In fünfzig, sechzig, achtzig oder hundert Jahren werdet ihr die Resultate der Samen sehen, die wir jetzt säen. Selbst wenn nur zwanzig oder dreißig Leute einen meiner Vorträge besuchen, macht das nichts. Manchmal tut es mir sehr leid, wenn nur wenige Leute kommen, aber selbst wenn überhaupt niemand erscheint, bin ich bereit zu den Wänden des leeren Raumes zu sprechen. Ich muss Vorträge geben, weil der Supreme das von mir erwartet. Wenn anderer­seits mehr Leute kommen – um so besser, denn dann haben viele Leute die Gelegenheit, von spirituellen Dingen zu hören. Wenn jeder von euch fühlt, dass meine Mission eure Mission ist, dann werdet ihr auf jede er­denkliche Weise unsere Mission unterstützen.

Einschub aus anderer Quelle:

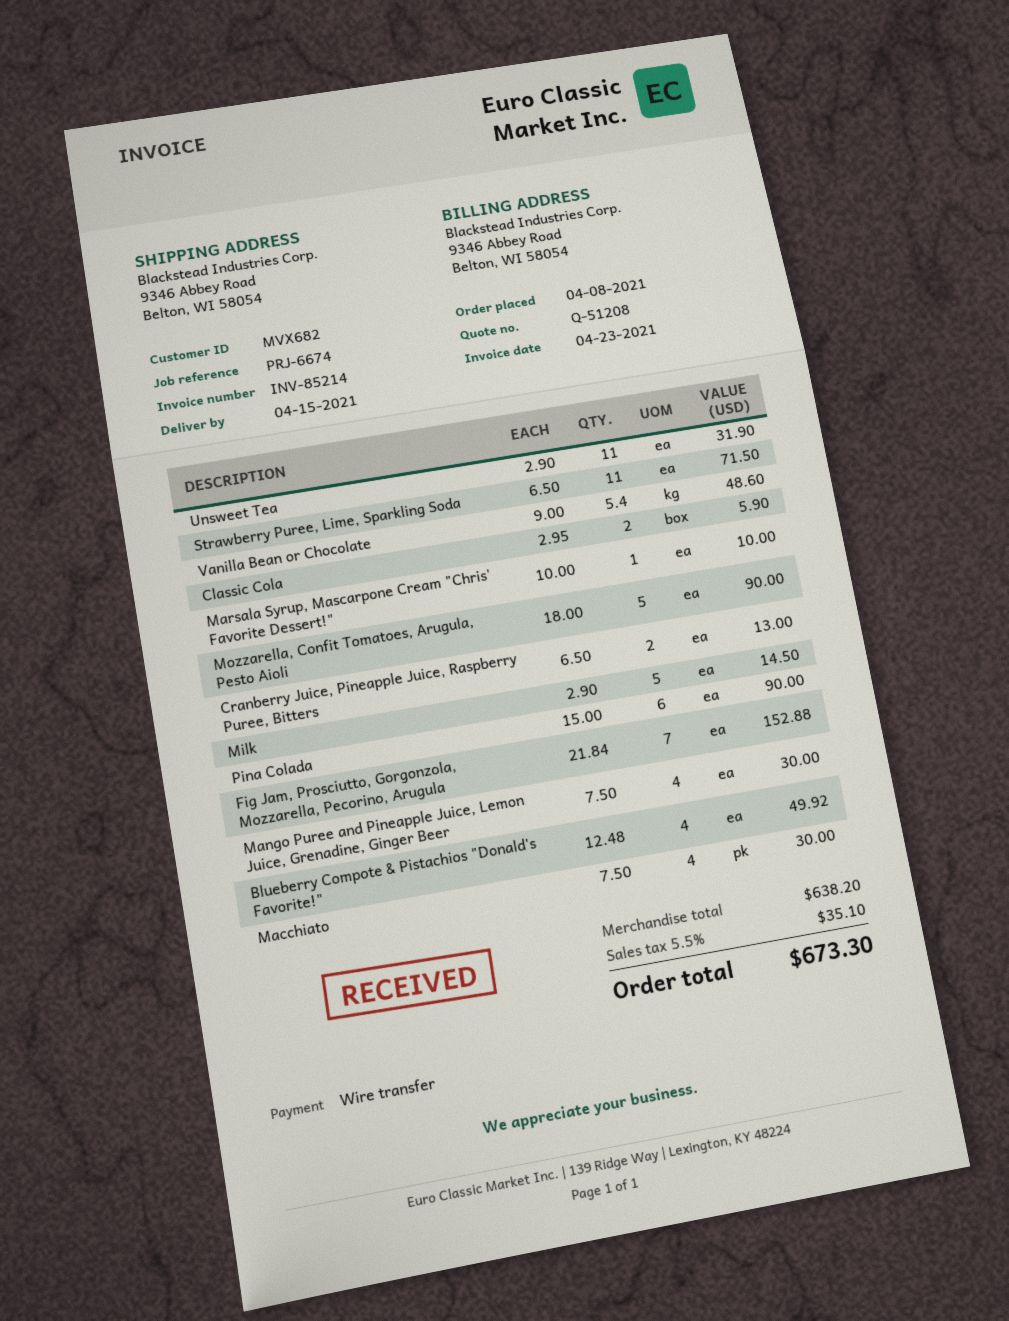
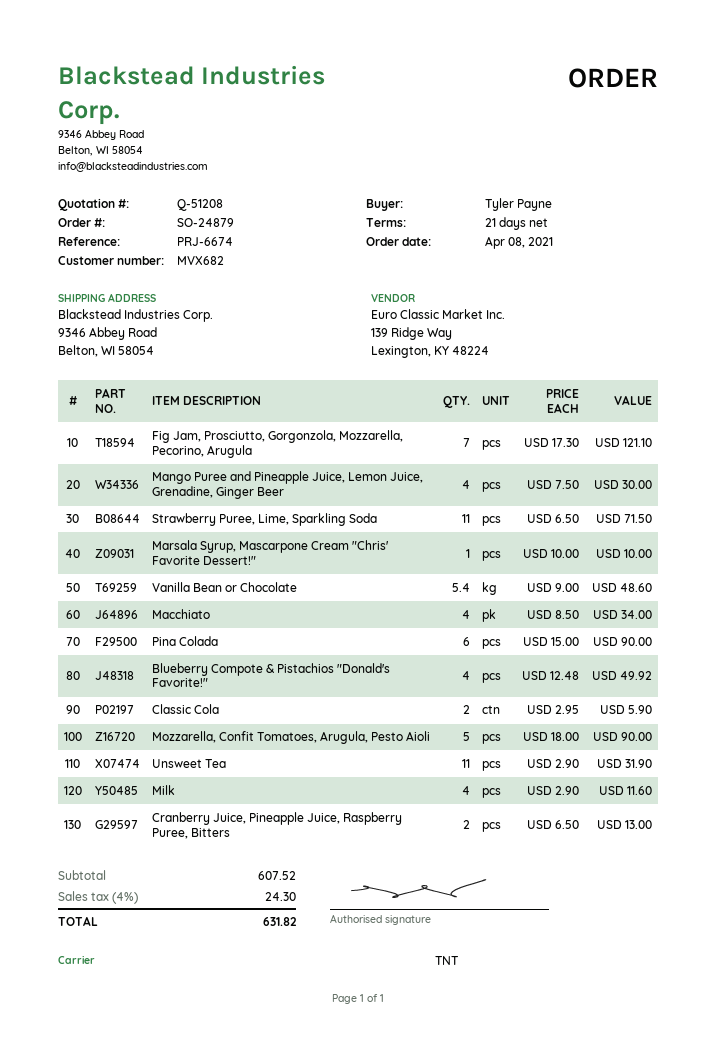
Milk: 5 x 2.90 = 14.50 -> 4 x 2.90 = 11.60
Fig Jam, Prosciutto, Gorgonzola, Mozzarella, Pecorino, Arugula: 7 x 21.84 = 152.88 -> 7 x 17.30 = 121.10
Macchiato: 4 x 7.50 = 30.00 -> 4 x 8.50 = 34.00
subtotal: 638.20 -> 607.52
tax: 5.5% = 35.10 -> 4% = 24.30
total: 673.30 -> 631.82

Ein Schüler von Sri Ramakrishna, der sich der Mission seines Meisters voll gewidmet hatte, schwor eines Tages, dass er ein Sri Ramakrishna Zentrum in Madras aufbauen würde. Als er von Bengalen nach Madras kam, waren seine einzigen Besitztümer ein Regenschirm und ein Bild von Sri Ramakrishna. Ob Regen oder Sonnenschein, dieser junge Mann trug immerzu das Bild und den Regenschirm bei sich. Jahrelang arbeitete er nahezu ohne Mittel. Er kämpfte so hart und jetzt ist das Ramakrishna Zentrum in Madras in ganz Indien bekannt.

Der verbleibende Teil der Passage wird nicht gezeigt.